Видно было, что Жихареву неловко любить при курсанте, однако темпа он не сбавил. А даже наоборот, будто бы взялся за дело с новой силой, шустрей и яростней.
— Кто здесь? — спросила барышня.
— Тихо там!
Диля тоненько и по-бельчачьи взвизгнула, а я отвернулся.
— А ты куда пропал-то⁉ — строго спросил меня Жихарев.
— Прошу прощения, Евгений Евгеньевич, нужно было срочно отбежать…
— С кем ты там разговариваешь? — самка Евгеныча попыталась снять с себя панаму, но тот шлёпнул её по руке.
— Ни с кем! Тихо, говорю!
— Так вот, — продолжил я. — Мне очень стыдно, что пришлось так с вами поступить. В другой раз я бы ни за что не…
— Ой, да ладно, — смягчился Жихарев. — Всё понимаю. Сам молодой был. Ну у тебя хотя бы срослось с теми ацтечками?
— Ещё как срослось, — улыбнулся я.
— Ну и хорошо, ну и хорошо. А сейчас не мог бы ты…
— О, простите! — я взялся за ручку двери. — Евгений Евгеньевич, вы ещё долго здесь собираетесь… ну… быть?
— Иди давай, я такси возьму!
— Да с кем ты там всё время разговариваешь⁉
Судя по звукам, барышня начала извиваться, будто червяк, за что Жихарев навалился на неё всем весом, и та крякнула, после чего раздался звук смачного шлепка по заднице. Перешли в миссионерско-удерживающую позу, по всей видимости.
Не дожидаясь новых ценных указаний и взаимных представлений, я поспешил ретироваться.
Значит, Жихарев и правда мужик весьма крепкий. Очухался меньше чем за час, судя по времени звонков, да ещё и барышню найти успел. Ну да, он-то с ягуаром не дрался, у него-то в крови всё ещё гуакамоле. Вот и отлично. Только зря переживал.
А теперь в рюмочную. До неё путь был ещё короче, чем от кабаре до пирамиды. Технически, можно было бы и пешком пройти, но раз уж барышни провинились, то пускай теперь меня катают.
На удивление, место оказалось популярным. Народ галдел и веселился. Тематика внутреннего интерьера с какого-то хрена оказалась морской. Сети, канаты, крюки, якоря. Персонал весь в тельняшках. Заведение можно было бы принять за портовый кабак, даром, что до ближайшего моря тысяча километров, если бы не несколько нюансов.
Русское происхождение «Рюмочной» выдавали три вещи: имперский российский флаг, меню с русскими блюдами и стена, расписанная под хохлому. Похоже, художнику недоплатили, потому что среди узоров привычный к кириллице глаз безошибочно вычленял слово из трёх букв. С определённого ракурса.

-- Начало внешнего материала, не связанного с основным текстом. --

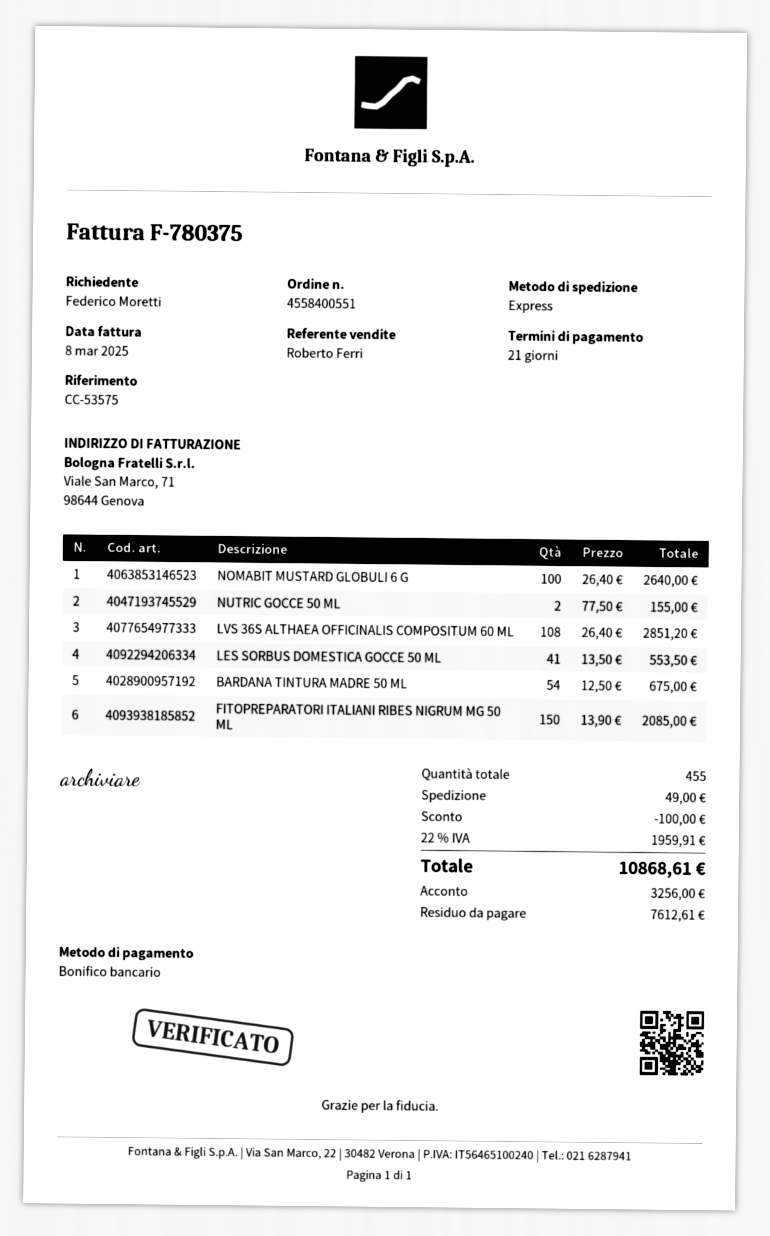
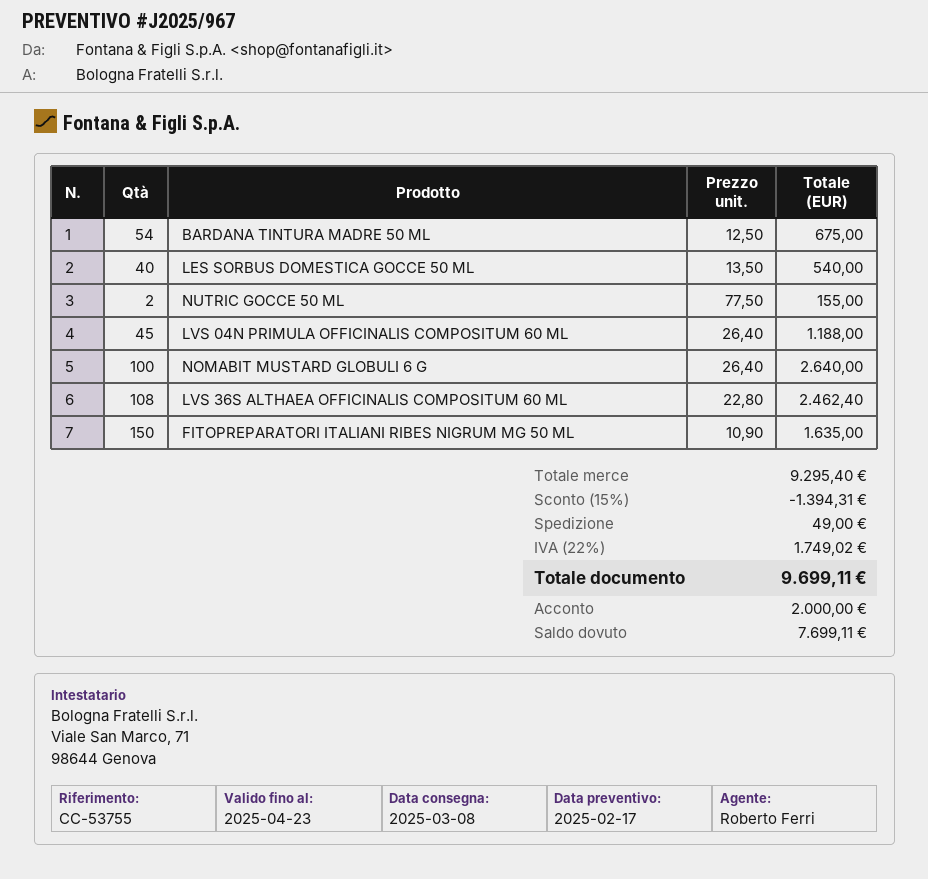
reference: CC-53575 -> CC-53755
LVS 36S ALTHAEA OFFICINALIS COMPOSITUM 60 ML: 108 x 26.40 = 2851.20 -> 108 x 22.80 = 2462.40
LES SORBUS DOMESTICA GOCCE 50 ML: 41 x 13.50 = 553.50 -> 40 x 13.50 = 540.00
FITOPREPARATORI ITALIANI RIBES NIGRUM MG 50 ML: 150 x 13.90 = 2085.00 -> 150 x 10.90 = 1635.00
LVS 04N PRIMULA OFFICINALIS COMPOSITUM 60 ML: none -> 45 x 26.40 = 1188.00
discount: 100.00 -> 1394.31
tax: 22% = 1959.91 -> 22% = 1749.02
total: 10868.61 -> 9699.11
deposit: 3256.00 -> 2000.00
balance: 7612.61 -> 7699.11

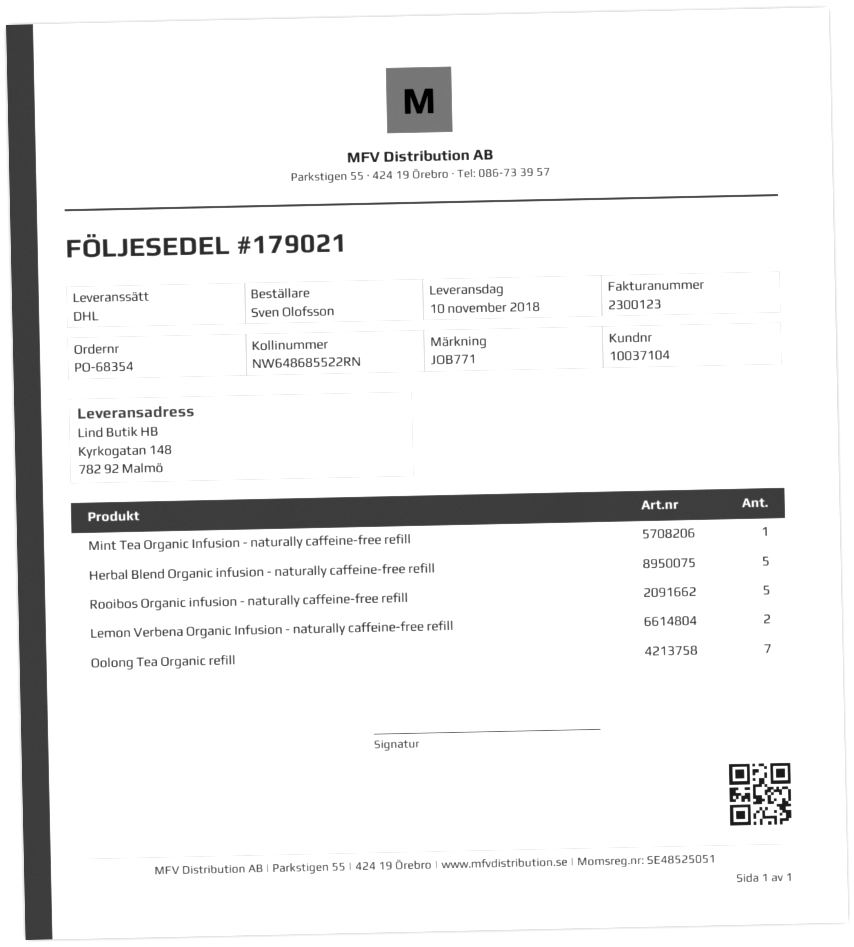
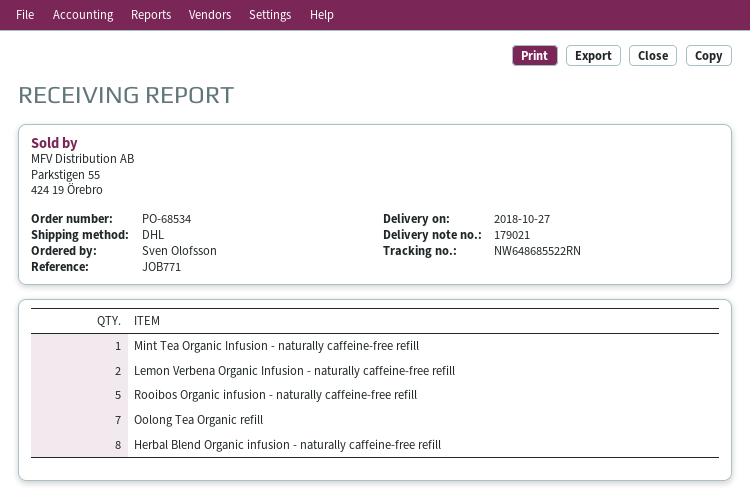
order number: PO-68354 -> PO-68534
delivery date: 2018-11-10 -> 2018-10-27
Herbal Blend Organic infusion - naturally caffeine-free refill: 5 -> 8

Водка, икра, крабы, сало, соленья, нормальные человеческие первые блюда, — в пику поварам с базы, — и ржаной хлебушек, который индейцы отродясь не видывали. Догадываюсь, что доставать всё это здесь ой как непросто. Отсюда и соответствующий ценник.
Стопка водки — 10 теоку. Бутербродик с икрой — 50 теоку. Фаланга камчатского краба — вообще сотня.